### Exercise requirements
Repeat every record exactly, but omit the images.

### Material for the task
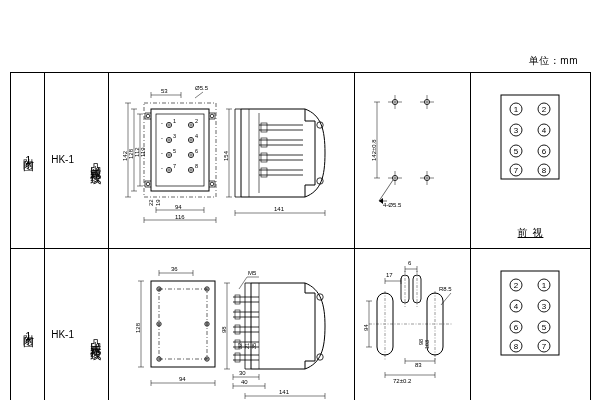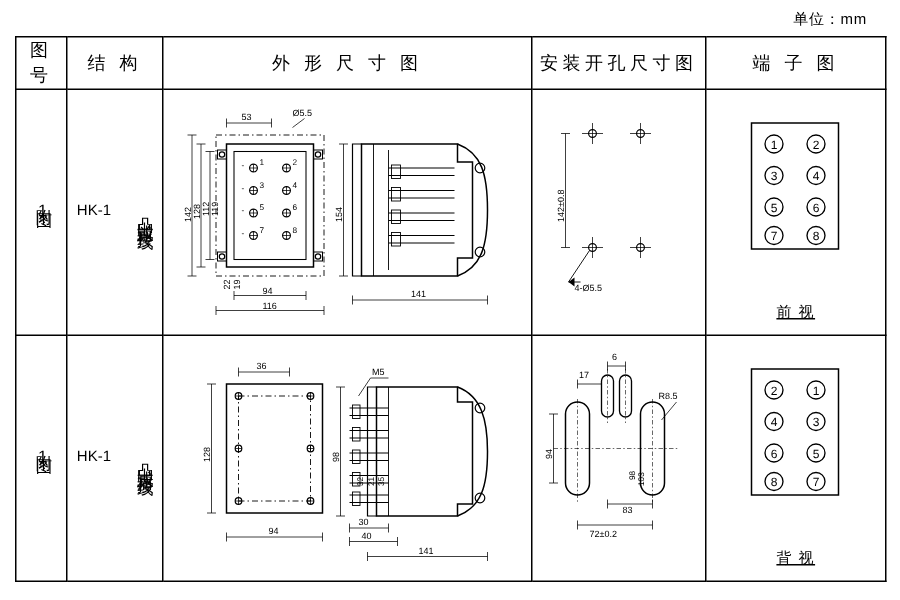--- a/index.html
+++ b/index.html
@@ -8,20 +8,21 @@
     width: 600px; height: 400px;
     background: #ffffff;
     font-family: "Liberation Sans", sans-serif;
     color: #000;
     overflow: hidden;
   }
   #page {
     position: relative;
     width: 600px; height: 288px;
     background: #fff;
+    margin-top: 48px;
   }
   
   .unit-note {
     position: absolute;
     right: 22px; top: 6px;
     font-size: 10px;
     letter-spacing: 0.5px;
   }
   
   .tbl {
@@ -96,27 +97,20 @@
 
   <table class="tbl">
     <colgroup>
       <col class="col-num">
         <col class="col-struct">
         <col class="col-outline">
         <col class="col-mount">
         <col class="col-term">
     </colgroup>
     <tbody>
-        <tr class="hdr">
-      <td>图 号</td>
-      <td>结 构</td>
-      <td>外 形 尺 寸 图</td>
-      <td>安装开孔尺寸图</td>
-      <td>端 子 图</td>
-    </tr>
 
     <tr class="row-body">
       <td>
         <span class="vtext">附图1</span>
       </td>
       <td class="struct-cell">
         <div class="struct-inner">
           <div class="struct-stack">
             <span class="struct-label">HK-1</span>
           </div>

### Result of the task
--- a/index.html
+++ b/index.html
@@ -8,20 +8,21 @@
     width: 600px; height: 400px;
     background: #ffffff;
     font-family: "Liberation Sans", sans-serif;
     color: #000;
     overflow: hidden;
   }
   #page {
     position: relative;
     width: 600px; height: 288px;
     background: #fff;
+    margin-top: 48px;
   }
   
   .unit-note {
     position: absolute;
     right: 22px; top: 6px;
     font-size: 10px;
     letter-spacing: 0.5px;
   }
   
   .tbl {
@@ -96,27 +97,20 @@
 
   <table class="tbl">
     <colgroup>
       <col class="col-num">
         <col class="col-struct">
         <col class="col-outline">
         <col class="col-mount">
         <col class="col-term">
     </colgroup>
     <tbody>
-        <tr class="hdr">
-      <td>图 号</td>
-      <td>结 构</td>
-      <td>外 形 尺 寸 图</td>
-      <td>安装开孔尺寸图</td>
-      <td>端 子 图</td>
-    </tr>
 
     <tr class="row-body">
       <td>
         <span class="vtext">附图1</span>
       </td>
       <td class="struct-cell">
         <div class="struct-inner">
           <div class="struct-stack">
             <span class="struct-label">HK-1</span>
           </div>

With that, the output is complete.